The principle - that we work better together - is more seriously outlined by academic Simon Sinek, but posits that great leaders create a circle of trust that creates a safe environment for people in which to work.
Leaders should push that circle of trust out across the organisation, says Vigor-Robertson, to the extent that, instead of people working for their leaders, their leaders work for them.
"People need to trust that they will be supported, not only by their leader, but by their organisation, if they fail."
Thus the development of an organisational culture starts with trust, she says. From that, the next steps - the challenge, commitment, accountability and results - follow.
Over the years, says Vigor-Robertson, there has been a move away from more traditional, top-down, leadership styles to a more collaborative approach. The latter is built on the demonstration of authenticity and trust by the leader.
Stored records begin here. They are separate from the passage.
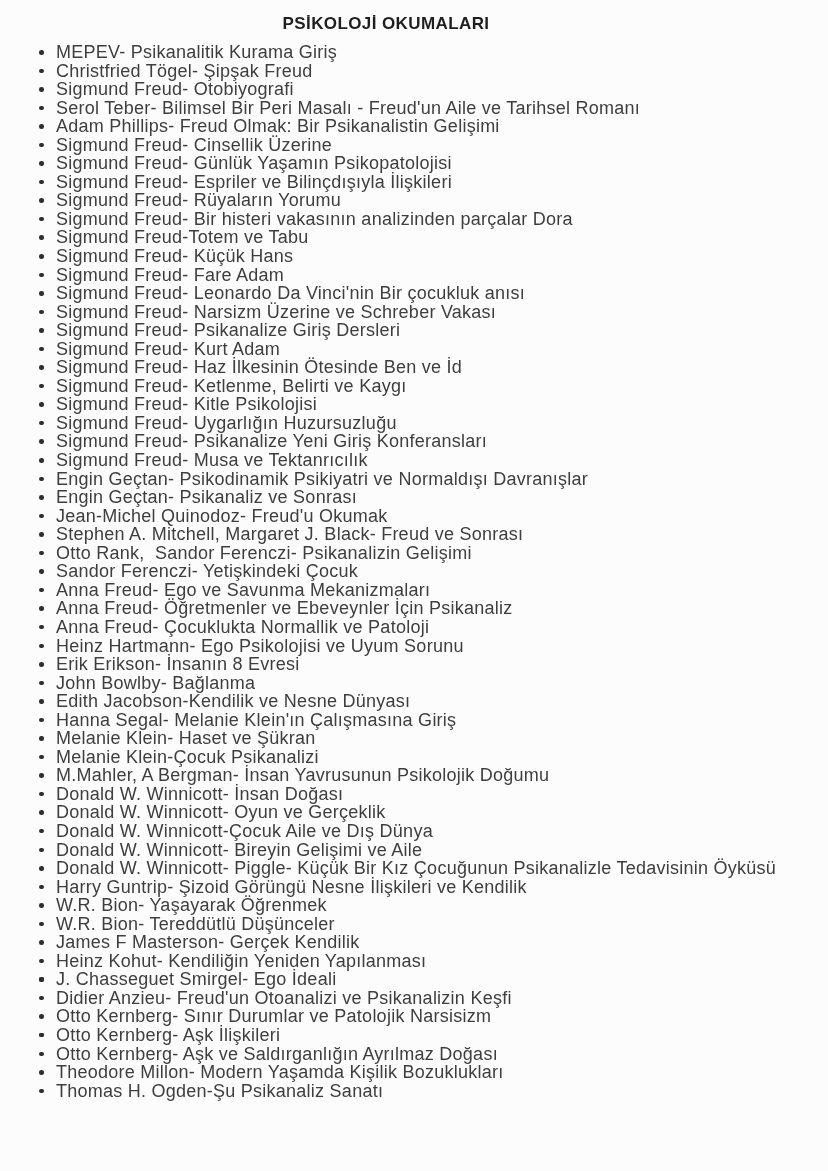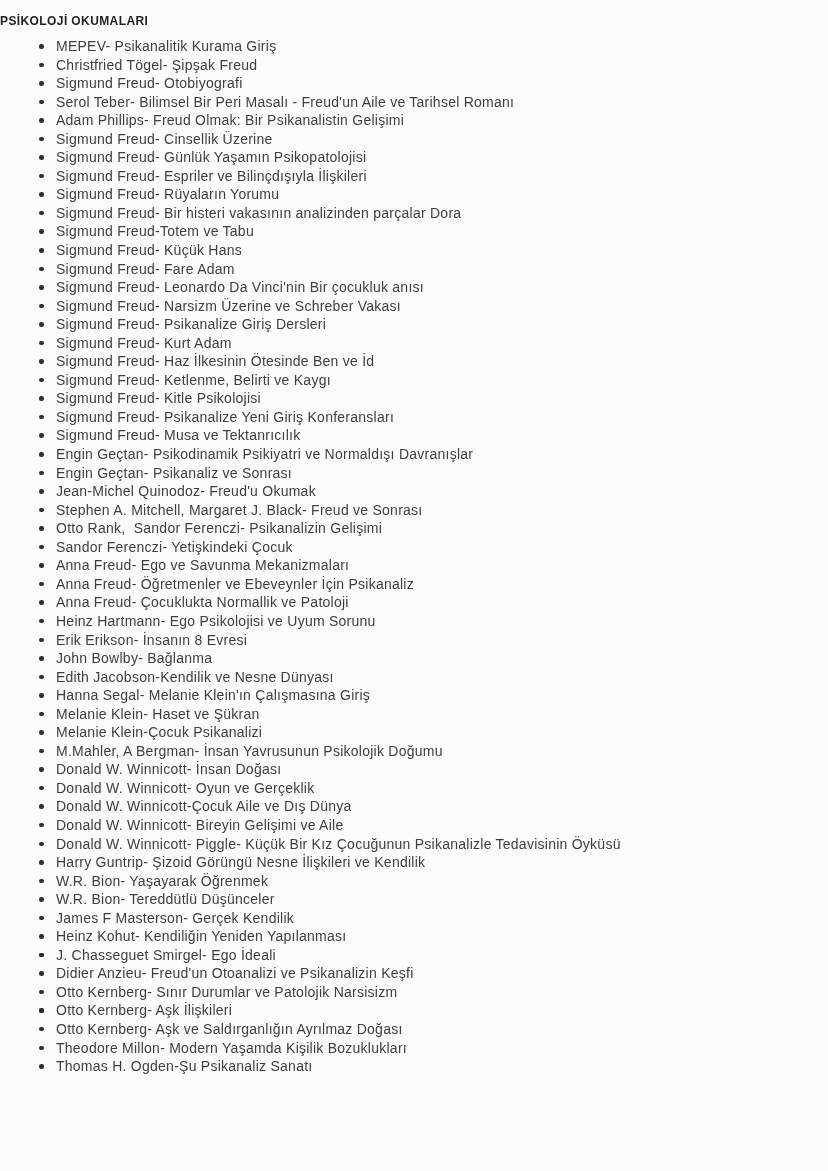"PSİKOLOJİ OKUMALARI" .title { font-size: 12px -> 17px; text-align: none -> center }
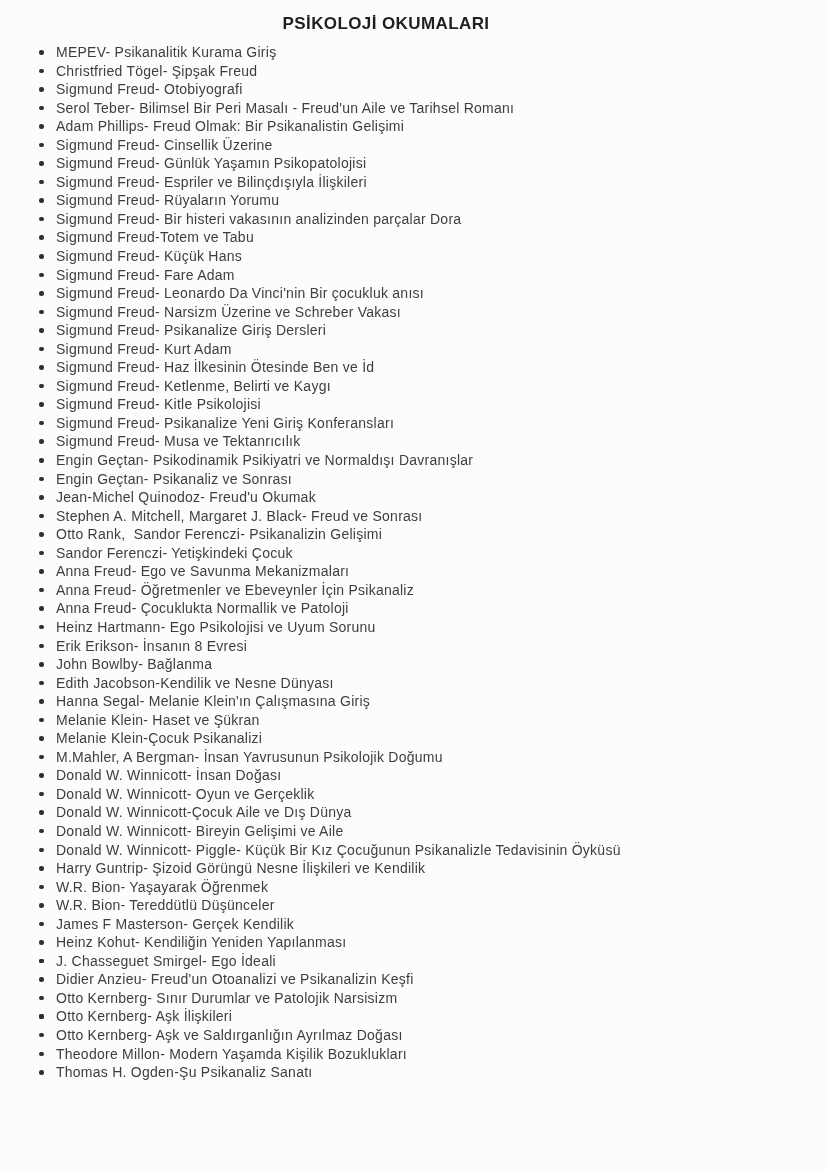"MEPEV- Psikanalitik Kurama Giriş" ul.reading-list li { font-size: 14px -> 18px }
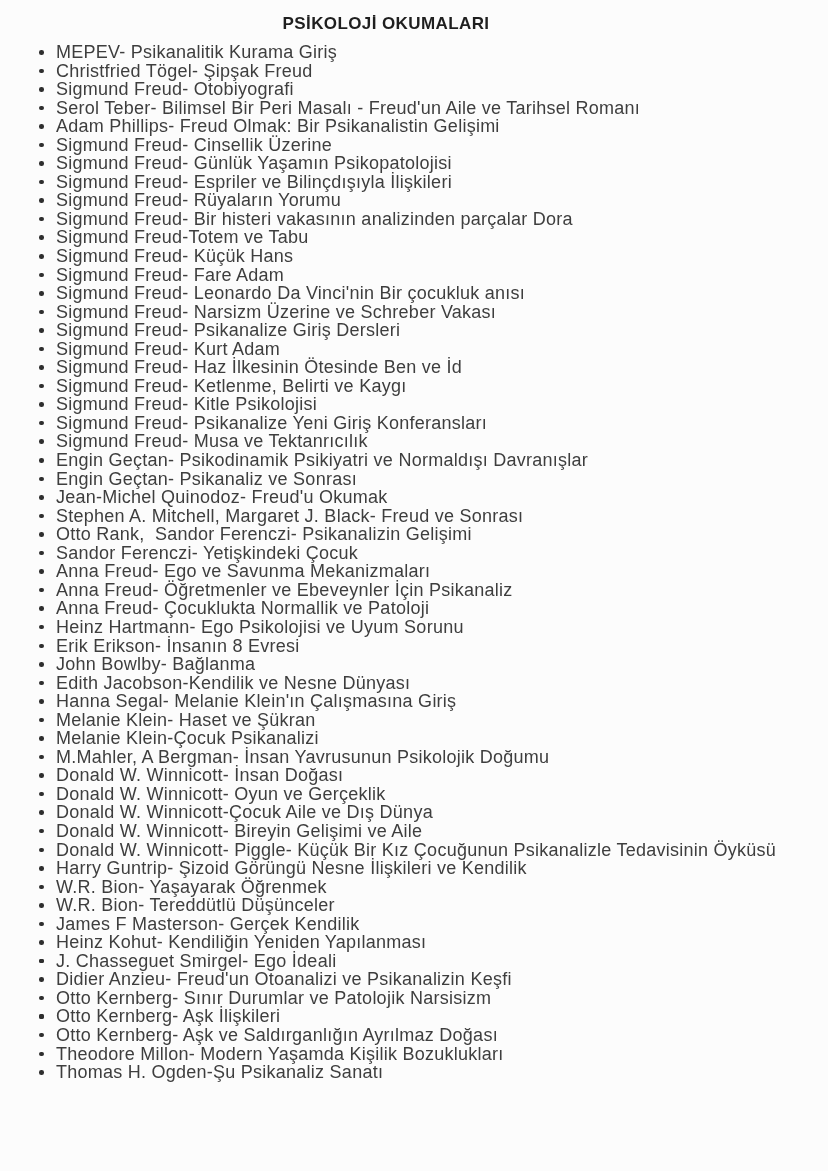"Sigmund Freud- Uygarlığın Huzursuzluğu" li { html: none -> <li> <span></span> <span>Sigmund Freud- Uygarlığın Huzursuzluğu</span> </li> }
It's one that is more naturally suited to agencies, and also more aligned culturally with the values of younger workforces. "We encourage leaders to experiment more with the collaborative model," she says.
Typical leadership issues faced by owner-managers striving for growth include:
- Creating a culture that accommodates process with flexibility and individual responsibility
- How to evaluate the leadership skills of the senior team
- Creating an environment that attracts senior staff and gets them involved
- Being a leader while ensuring a succession plan
- How to pass on bad news, such as the loss of a client, without worrying staff, or allowing a mood of fear to evolve
- How much information to share, such as financial performance, and striking a balance between transparency and burdening staff with information they don't want to hear
- How share the vision without indulging in propaganda
- Striking the right balance between a collaborative culture with decisiveness
- Managing millennials
From artisan to strategist: Louisa Pau's journey
Louisa Pau's leadership journey was, she reckons, pretty typical. At the launch of her start-up, healthcare agency Woolley Pau, she classed herself as an 'artisan' (along with her co-founder Dean Woolley), spending most of her time 'doing the doing'.
In stage two, she became the agency 'hero', the person her colleagues turned to to solve their problems and make decisions. "It was difficult for us to grow because the focus was day-to-day," she says.
But it was the third stage that was the most problematic. Cranfield academic David Molian describes this as the 'meddler' moment.
"I had hired more senior people as the business had grown, but I had a tendency to interfere. I was too used to being the person who understood the business best," she says.
At this point, Pau knew she needed to change things, and recruited a mentor via the IPA. "He had run and sold his own agency, and he made me realise that I couldn't get out of this stage without help."
Her advice: "Get some help or do some learning. It was a relief to have a sounding board. Through the IPA, I mixed with peer groups. We shared problems and it was helpful to make friends with people going through similar issues."
Armed with this, Pau graduated to the 'strategist' stage. "I really felt like a leader when I got there. I was on the business, planning for growth and the next phase of the agency."
Nevertheless, she says, there were moments of loneliness.
While she never gave much thought to her style of leadership, she believes she remained true to herself. "I was always myself - self-confident, challenging but supportive. It's possible I became more collaborative once I got past the 'meddler' stage."
Those on the journey to leadership need to understand their strengths, she says, but it is important to do it with someone who can facilitate the process. "My own strengths as a leader are honesty, self-confidence, wisdom and perspective. I was persuasive and communicated clear purpose. I was the conscience of the agency. I was authentic, I was myself."
What with hindsight, what would she do differently? "I would have done more learning and worked on self-development earlier," she says. "I'm not sure I was good admitting I was 'wrong', and I may have had a fixed mind-set about certain things."